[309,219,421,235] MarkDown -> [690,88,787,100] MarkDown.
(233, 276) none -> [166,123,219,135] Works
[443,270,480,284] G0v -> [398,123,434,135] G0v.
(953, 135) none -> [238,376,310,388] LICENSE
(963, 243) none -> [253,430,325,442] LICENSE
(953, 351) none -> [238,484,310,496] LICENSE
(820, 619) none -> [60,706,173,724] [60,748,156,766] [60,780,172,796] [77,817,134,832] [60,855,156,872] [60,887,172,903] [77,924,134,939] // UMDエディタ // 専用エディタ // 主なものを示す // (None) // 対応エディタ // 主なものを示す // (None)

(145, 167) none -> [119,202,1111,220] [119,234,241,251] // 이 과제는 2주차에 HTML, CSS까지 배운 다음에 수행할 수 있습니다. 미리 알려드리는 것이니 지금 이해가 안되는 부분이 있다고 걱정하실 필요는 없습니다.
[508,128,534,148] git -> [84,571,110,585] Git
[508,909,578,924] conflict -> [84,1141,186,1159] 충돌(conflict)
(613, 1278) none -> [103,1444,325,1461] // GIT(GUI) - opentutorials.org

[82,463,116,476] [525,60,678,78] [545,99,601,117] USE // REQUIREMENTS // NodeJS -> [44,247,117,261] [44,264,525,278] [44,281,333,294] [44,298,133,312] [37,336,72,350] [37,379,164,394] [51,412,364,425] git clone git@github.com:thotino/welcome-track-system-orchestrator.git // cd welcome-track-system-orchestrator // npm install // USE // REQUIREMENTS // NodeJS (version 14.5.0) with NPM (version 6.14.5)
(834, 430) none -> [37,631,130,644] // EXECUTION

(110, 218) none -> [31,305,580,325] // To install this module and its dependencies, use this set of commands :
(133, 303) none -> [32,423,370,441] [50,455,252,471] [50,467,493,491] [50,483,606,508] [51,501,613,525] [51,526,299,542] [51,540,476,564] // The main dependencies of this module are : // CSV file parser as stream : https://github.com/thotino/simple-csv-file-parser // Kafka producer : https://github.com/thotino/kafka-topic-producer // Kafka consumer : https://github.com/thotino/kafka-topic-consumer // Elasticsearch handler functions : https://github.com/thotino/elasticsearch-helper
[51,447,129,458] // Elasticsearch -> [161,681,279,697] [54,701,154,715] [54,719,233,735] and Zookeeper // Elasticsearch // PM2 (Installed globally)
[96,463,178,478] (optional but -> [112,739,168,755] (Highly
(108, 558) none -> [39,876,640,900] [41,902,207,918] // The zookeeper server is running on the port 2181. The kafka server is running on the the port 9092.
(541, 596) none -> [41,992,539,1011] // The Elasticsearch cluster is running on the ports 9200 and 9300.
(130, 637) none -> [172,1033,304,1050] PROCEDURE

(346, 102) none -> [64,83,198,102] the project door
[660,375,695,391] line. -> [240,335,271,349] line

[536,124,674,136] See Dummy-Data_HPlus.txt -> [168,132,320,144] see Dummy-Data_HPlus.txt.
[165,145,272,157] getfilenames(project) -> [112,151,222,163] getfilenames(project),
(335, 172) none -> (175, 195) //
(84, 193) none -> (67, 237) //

******

- _Task statement_:
Copy the records above exactly, from the first line through the line containing "[51,447,129,458] // Elasticsearch", and include nothing else.

- _Answer section_:
[309,219,421,235] MarkDown -> [690,88,787,100] MarkDown.
(233, 276) none -> [166,123,219,135] Works
[443,270,480,284] G0v -> [398,123,434,135] G0v.
(953, 135) none -> [238,376,310,388] LICENSE
(963, 243) none -> [253,430,325,442] LICENSE
(953, 351) none -> [238,484,310,496] LICENSE
(820, 619) none -> [60,706,173,724] [60,748,156,766] [60,780,172,796] [77,817,134,832] [60,855,156,872] [60,887,172,903] [77,924,134,939] // UMDエディタ // 専用エディタ // 主なものを示す // (None) // 対応エディタ // 主なものを示す // (None)

(145, 167) none -> [119,202,1111,220] [119,234,241,251] // 이 과제는 2주차에 HTML, CSS까지 배운 다음에 수행할 수 있습니다. 미리 알려드리는 것이니 지금 이해가 안되는 부분이 있다고 걱정하실 필요는 없습니다.
[508,128,534,148] git -> [84,571,110,585] Git
[508,909,578,924] conflict -> [84,1141,186,1159] 충돌(conflict)
(613, 1278) none -> [103,1444,325,1461] // GIT(GUI) - opentutorials.org

[82,463,116,476] [525,60,678,78] [545,99,601,117] USE // REQUIREMENTS // NodeJS -> [44,247,117,261] [44,264,525,278] [44,281,333,294] [44,298,133,312] [37,336,72,350] [37,379,164,394] [51,412,364,425] git clone git@github.com:thotino/welcome-track-system-orchestrator.git // cd welcome-track-system-orchestrator // npm install // USE // REQUIREMENTS // NodeJS (version 14.5.0) with NPM (version 6.14.5)
(834, 430) none -> [37,631,130,644] // EXECUTION

(110, 218) none -> [31,305,580,325] // To install this module and its dependencies, use this set of commands :
(133, 303) none -> [32,423,370,441] [50,455,252,471] [50,467,493,491] [50,483,606,508] [51,501,613,525] [51,526,299,542] [51,540,476,564] // The main dependencies of this module are : // CSV file parser as stream : https://github.com/thotino/simple-csv-file-parser // Kafka producer : https://github.com/thotino/kafka-topic-producer // Kafka consumer : https://github.com/thotino/kafka-topic-consumer // Elasticsearch handler functions : https://github.com/thotino/elasticsearch-helper
[51,447,129,458] // Elasticsearch -> [161,681,279,697] [54,701,154,715] [54,719,233,735] and Zookeeper // Elasticsearch // PM2 (Installed globally)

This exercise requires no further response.